> _Your instructions_
Could you print only the lines from the one containing "at Cedar Falls.</p>" through the end of the listing below, unchanged?

> _Source material_
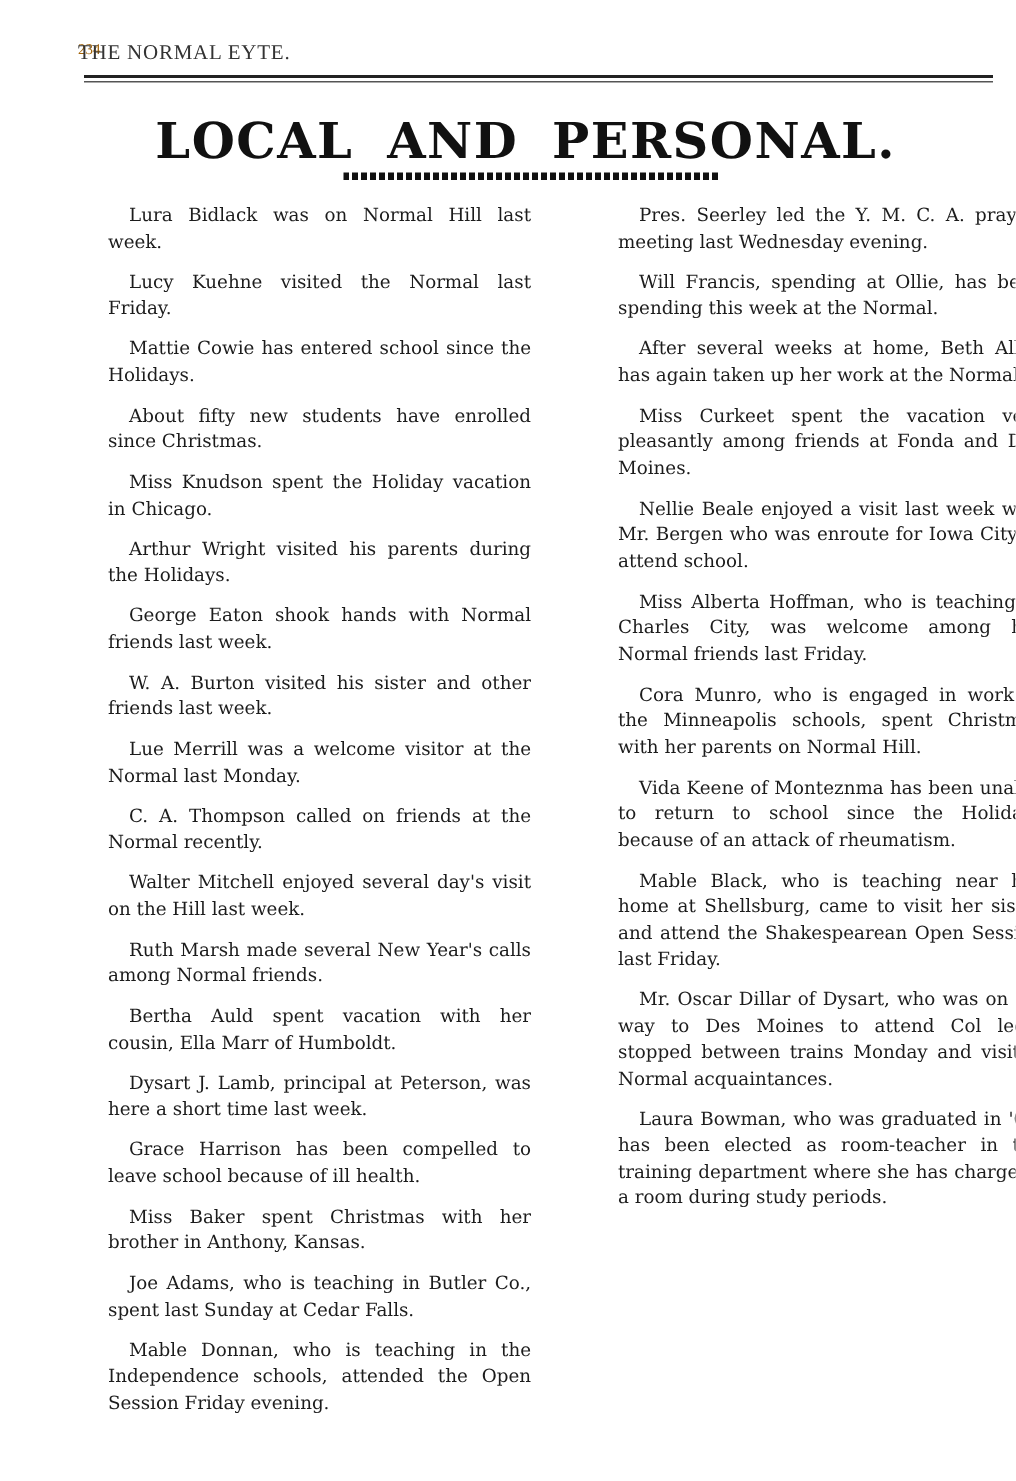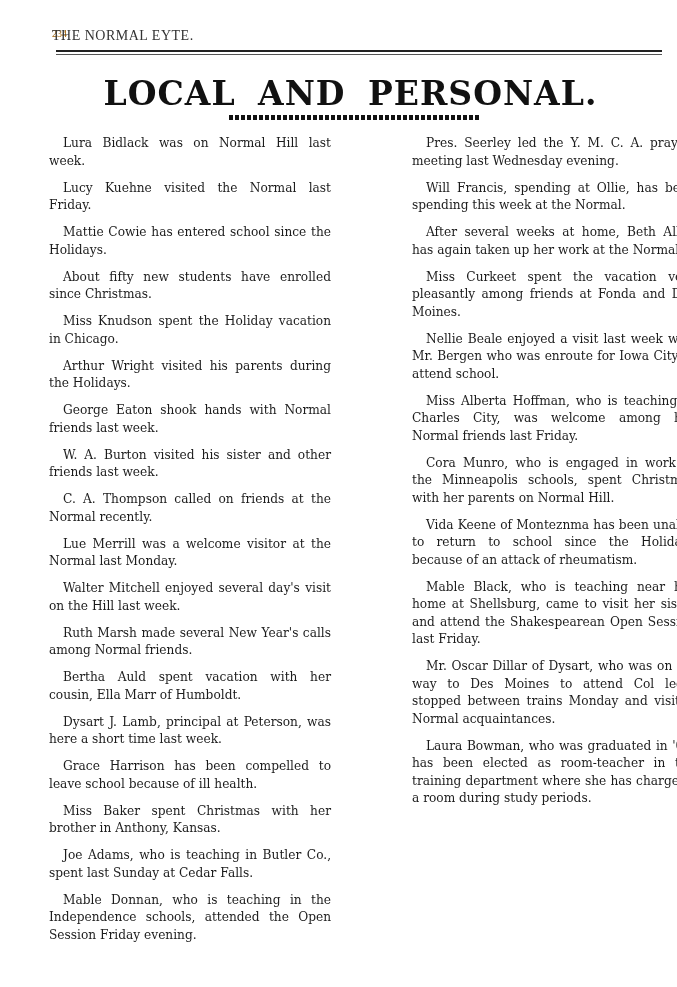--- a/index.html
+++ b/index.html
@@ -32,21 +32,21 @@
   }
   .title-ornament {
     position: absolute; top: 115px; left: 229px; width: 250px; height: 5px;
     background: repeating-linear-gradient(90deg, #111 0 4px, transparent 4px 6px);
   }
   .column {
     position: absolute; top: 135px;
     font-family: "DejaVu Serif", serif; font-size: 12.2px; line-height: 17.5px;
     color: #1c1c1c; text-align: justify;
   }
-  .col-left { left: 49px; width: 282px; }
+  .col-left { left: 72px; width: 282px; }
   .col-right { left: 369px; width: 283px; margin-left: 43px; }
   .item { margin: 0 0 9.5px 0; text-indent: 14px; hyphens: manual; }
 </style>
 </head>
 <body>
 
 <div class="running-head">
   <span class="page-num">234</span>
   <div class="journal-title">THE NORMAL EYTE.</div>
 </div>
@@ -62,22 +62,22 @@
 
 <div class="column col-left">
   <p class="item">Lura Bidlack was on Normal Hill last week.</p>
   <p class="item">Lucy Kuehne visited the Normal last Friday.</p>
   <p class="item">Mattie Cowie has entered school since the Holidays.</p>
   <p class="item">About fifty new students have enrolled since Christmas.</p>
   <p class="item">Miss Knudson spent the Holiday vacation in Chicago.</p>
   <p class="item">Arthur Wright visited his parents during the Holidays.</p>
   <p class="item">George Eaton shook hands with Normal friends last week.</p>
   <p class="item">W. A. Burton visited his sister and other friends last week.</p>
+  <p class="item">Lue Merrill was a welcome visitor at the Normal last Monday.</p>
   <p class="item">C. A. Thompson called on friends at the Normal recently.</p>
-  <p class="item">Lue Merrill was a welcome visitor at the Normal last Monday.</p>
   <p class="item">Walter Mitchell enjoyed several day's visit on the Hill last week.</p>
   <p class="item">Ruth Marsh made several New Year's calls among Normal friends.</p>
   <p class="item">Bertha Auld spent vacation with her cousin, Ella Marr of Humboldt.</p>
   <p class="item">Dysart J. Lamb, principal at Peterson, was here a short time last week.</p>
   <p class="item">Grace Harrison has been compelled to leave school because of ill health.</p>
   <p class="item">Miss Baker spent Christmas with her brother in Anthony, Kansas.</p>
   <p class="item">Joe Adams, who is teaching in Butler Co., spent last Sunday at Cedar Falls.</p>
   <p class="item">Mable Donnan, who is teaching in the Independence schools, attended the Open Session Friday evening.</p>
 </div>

> _Task output_
   <p class="item">Joe Adams, who is teaching in Butler Co., spent last Sunday at Cedar Falls.</p>
   <p class="item">Mable Donnan, who is teaching in the Independence schools, attended the Open Session Friday evening.</p>
 </div>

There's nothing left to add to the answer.